In City Shoes Wholesale Ltd & Ors v HMRC [2018] EWCA Civ 315 the Court of Appeal agreed there was no conspicuous unfairness leading to an abuse of power by HMRC in denying the Liechtenstein Disclosure Facility (LDF) to users of EBT schemes.

The Liechtenstein Disclosure Facility (LDF) ended in December 2015; it offered taxpayers with undeclared offshore assets generous terms if they brought their tax affairs up to date provided that they disclosed their income according to HMRC’s disclosure requirements.

  • The taxpayers set up EBTs between 2002 and 2010, and HMRC opened enquiries into each scheme.
  • The taxpayers' advisers in lengthy discussion with HMRC, intimated that they could use the LDF and applications to join the LDF were made.
  • HMRC took the view in turning down the applications to use the LDF:
    • the LDF was to promote the disclosure of previously undeclared income when they knew about the EBTs
    • it was unfair for other EBT users if they were not given the same opportunity to use the LDF because they had used the EBT settlement opportunity (EBTSO) instead.

The EBT users applied for judicial review claiming they had a Legitimate expectation to use the LDF. The High Court dismissed the case noting:

  • HMRC had never provided any guarantees 
  • As the LDF registrationwas never accepted, the taxpayers could not complain they had been treated unfairly.

The taxpayers appealed to the Court of appeal on the grounds that the High Court:

  • Failed to take into account all relevant considerations.
  • Misdirected itself as to the law governing challenges on grounds of conspicuous unfairness.
  • It's analysis of HMRC's decision-making process was flawed because:
    • it focused solely on the risk of a legitimate expectation-based challenge;
    • it did not consider HMRC's duty to act fairly; and
    • material considerations were disregarded.
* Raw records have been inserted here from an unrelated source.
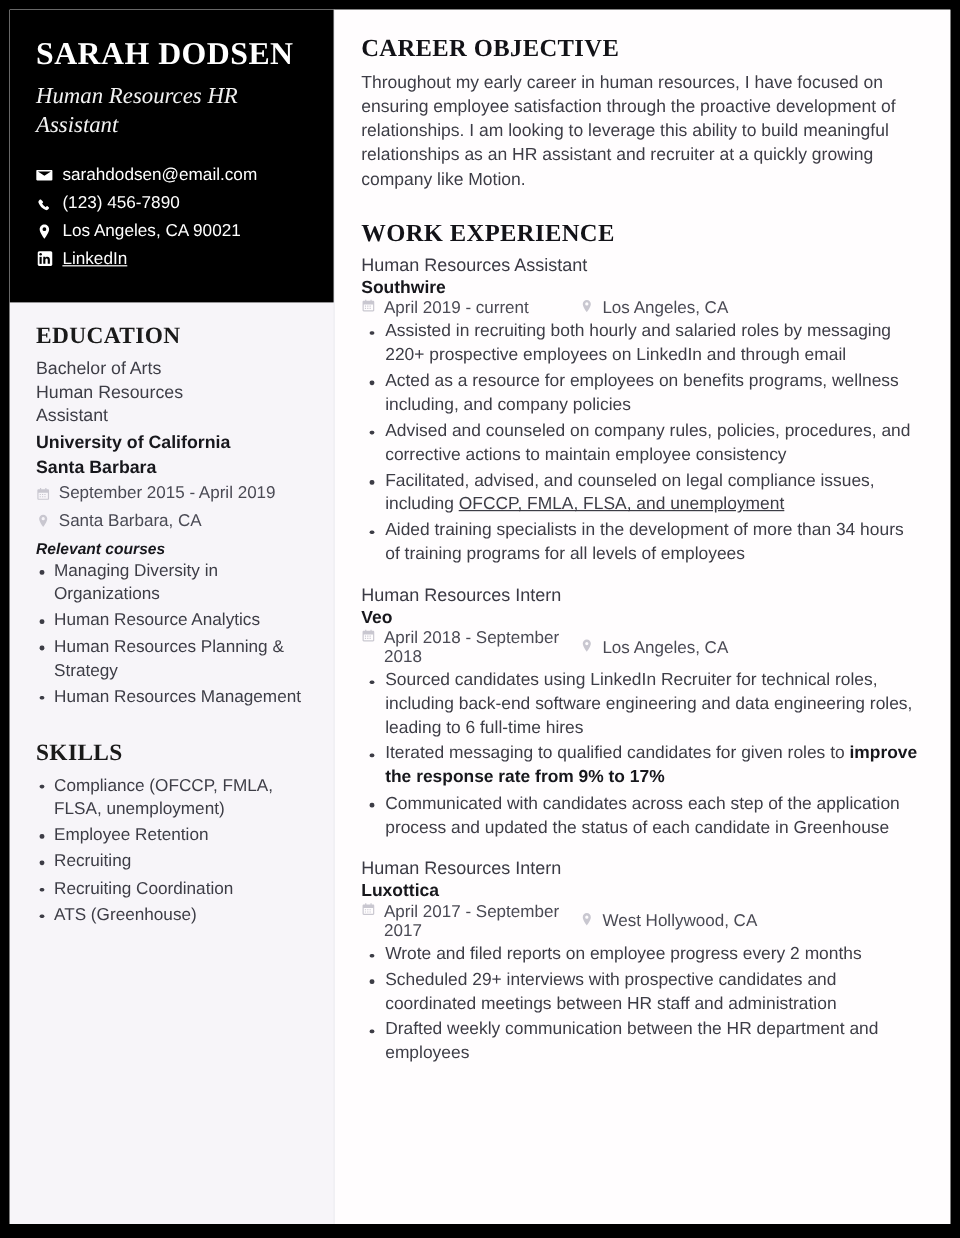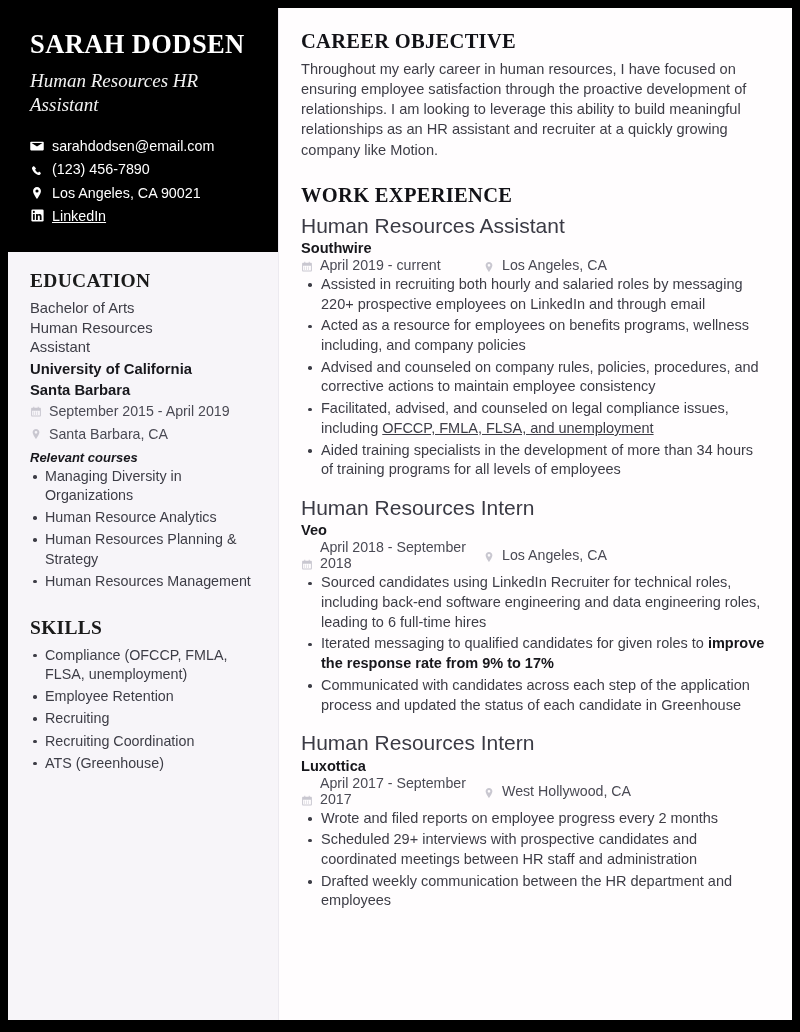--- a/index.html
+++ b/index.html
@@ -172,41 +172,41 @@
   .objective {
     font-size: 14.6px;
     line-height: 1.38;
     color: #3d3d46;
   }
 
   .job { margin-top: 6px; }
   .job + .job { margin-top: 15px; }
 
   .job-role {
-    font-size: 21px;
+    font-size: 15px;
     font-weight: 300;
     color: #3a3a44;
     line-height: 1.25;
   }
 
   .job-company {
     font-size: 14.6px;
     font-weight: bold;
     color: #17171c;
     margin-top: 1px;
   }
 
   .job-meta {
     display: flex;
     align-items: center;
     margin-top: 1px;
     font-size: 14.2px;
     color: #4a4a54;
   }
-  .job-meta .mslot { display: flex; align-items: flex-end; gap: 6px; }
+  .job-meta .mslot { display: flex; align-items: flex-start; gap: 6px; }
   .job-meta .mslot.date { width: 182px; flex: 0 0 182px; }
   .job-meta .ico { width: 13px; flex: 0 0 13px; display: flex; align-items: center; }
   .job-meta .ico svg { display: block; fill: #c9c7d0; }
 
   .job-bullets { list-style: none; margin-top: 2px; }
   .job-bullets li {
     position: relative;
     padding-left: 20px;
     font-size: 14.5px;
     line-height: 1.36;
The Court of Appeal dismissed the appeal saying:

  • HMRC's decision to exclude the EBT users from the LDF was not based solely on considerations of legitimate expectation, but extended more widely to embrace considerations of fairness in the interests of the general body of the taxpayers 
  • No challenge could sensibly be made to the rationality of taking such wider considerations into account, given evidence of a probable loss of tax of between £214 and £256 million if EBT users were able to settle their cases through the LDF instead of the EBTSO.

It is still not clear to what extent other EBT (or similar scheme) users were allowed to use the LDF prior to its closure without challenge by HMRC. Now that the LDF is closed however the only option for EBT participants is to make use of the Disguised Remuneration final settlement opportunity, or pay the Loan charge in April 2019.


Disguised Remuneration

Disclosure opportunities

Grounds for Appeal: legitimate expectation

City Shoes Wholesale Ltd & Ors v HMRC [2018] EWCA Civ 315

R (on the application of City Shoes Wholesale Ltd) v HMRC [2016] EWHX  107 (Admin)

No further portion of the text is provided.